His decision to continue on to law school presented him with a similar, wide range of choices.
“I was accepted by every law school I applied to — on the East Coast, and in Washington State and Oregon,” Aggrey recalled. “Even though I was eager to go out of state, I started to think about what I valued.”
Born and raised in Ghana, Aggrey left Africa when he was 11 years old. He and his Protestant missionary parents lived in Okinawa, Japan, for three years before settling in the United States in 2000.
With his family living in Salem, Aggrey continued to stay in contact with his professors and his friends on campus after graduation. “It’s easy to feel connected at Willamette,” he said. “There’s a certain level of comfort and familiarity here, and I considered all the things that Willamette offers.”
As a law school student, Aggrey continued his “all-in” approach. In addition to his course workload, he served as president of Willamette's Multicultural Law Student Association, and worked on the university's plans for honoring Martin Luther King Jr. (which included the Stride Toward Freedom 5K Run and former Oregon Governor Barbara Roberts’ visit to campus).
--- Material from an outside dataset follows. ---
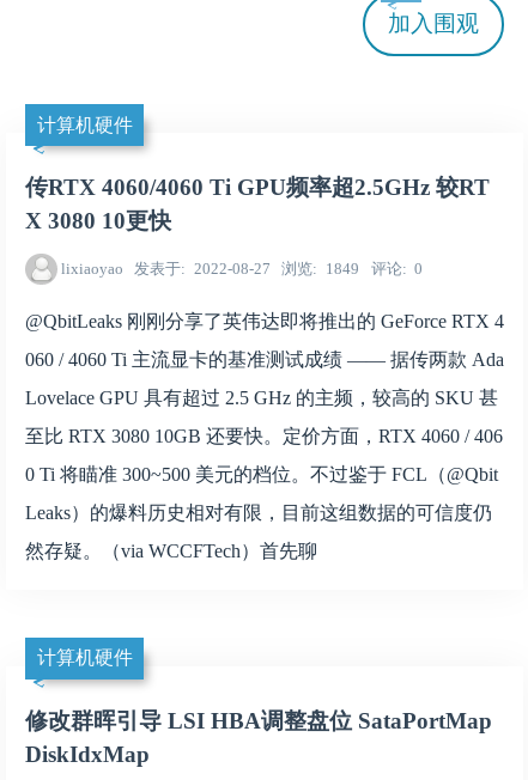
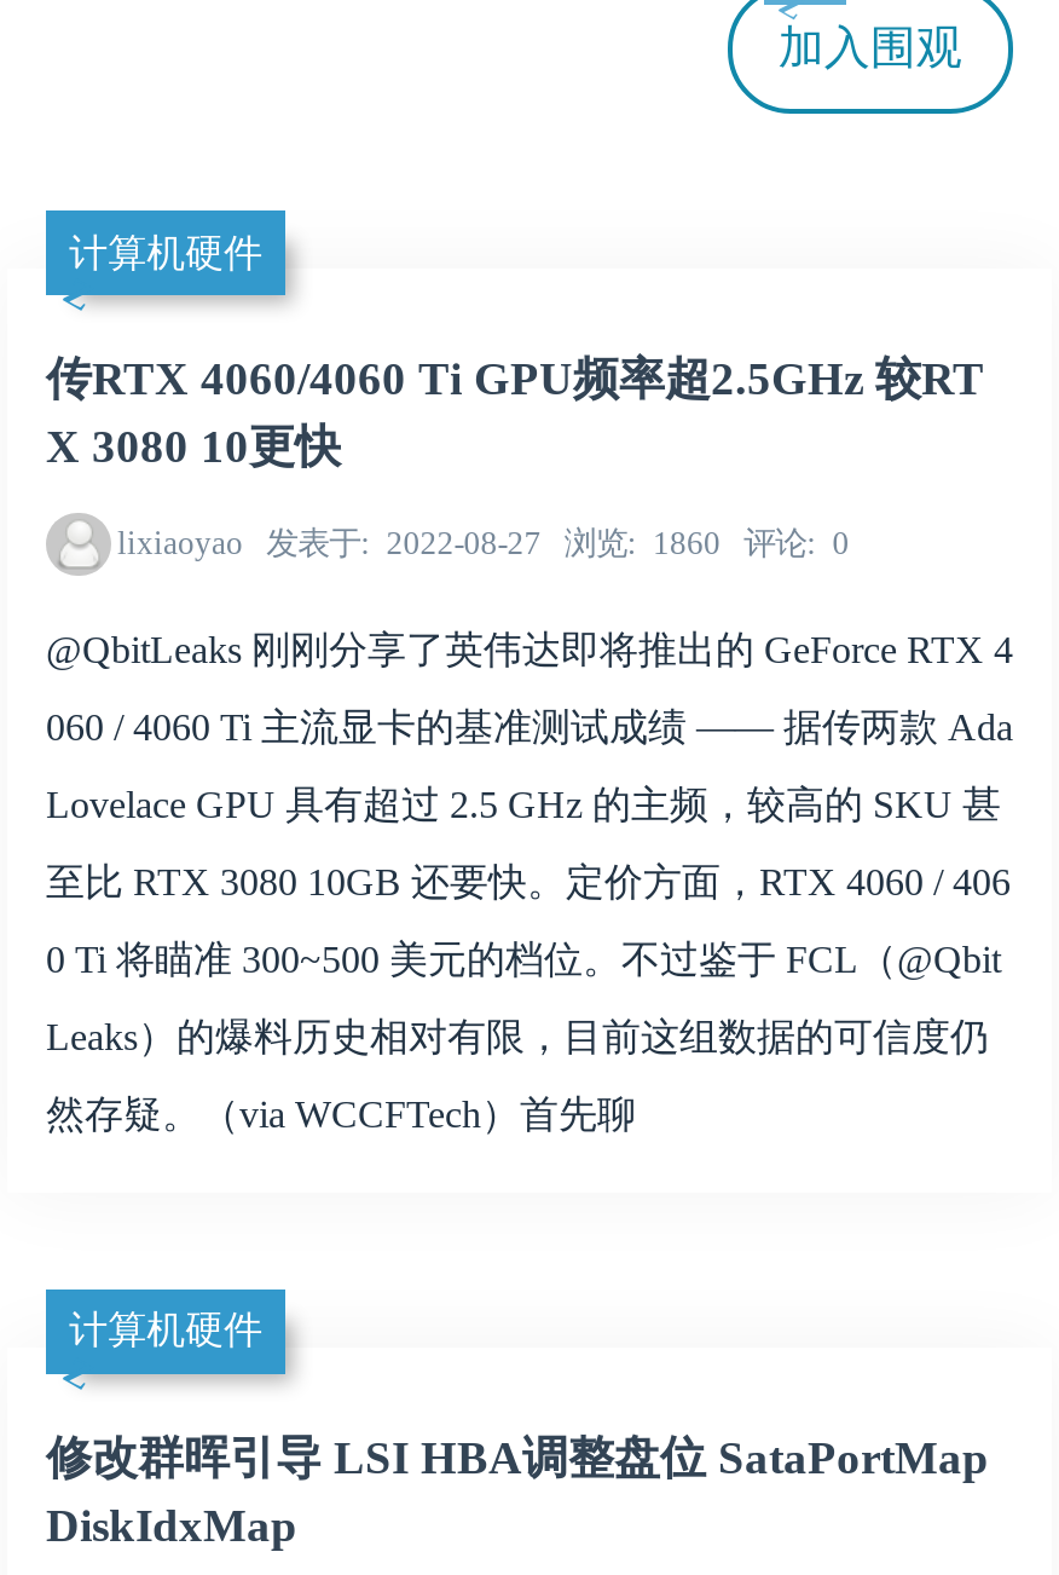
[60,260,423,278] lixiaoyao 发表于 2022-08-27 浏览 1849 评论 0 -> [117,526,849,562] lixiaoyao 发表于 2022-08-27 浏览 1860 评论 0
He also works as a law clerk in the Washington County District Attorney’s office, and has been a member of the Moot Court for the past two years.
In addition, Aggrey says that he’s benefited from Willamette’s supportive environment. “The fact that I have a relationship with the faculty and staff is a huge plus,” he explained. “If I have issues. I can address them with Dean Daniel Santos (Associate Dean for Student Affairs and Administration) or Dean Carolyn Dennis (Assistant Dean of Admissions). Going to Willamette also allows me access to the State Capitol, since I’m extremely interested in politics and social service.”
Best of all, since his mother still lives in Salem, Aggrey can stay close to his family.
Asked about his aspirations, he said that he wants to promote a greater understanding of other cultures and beliefs. “That’s my whole motivation in pursuing law,” he said. “Some sectors of our population have trouble empathizing with the other, not just domestically, but internationally.
“That’s why it’s my plan to go back to Ghana one day and help my family members there.”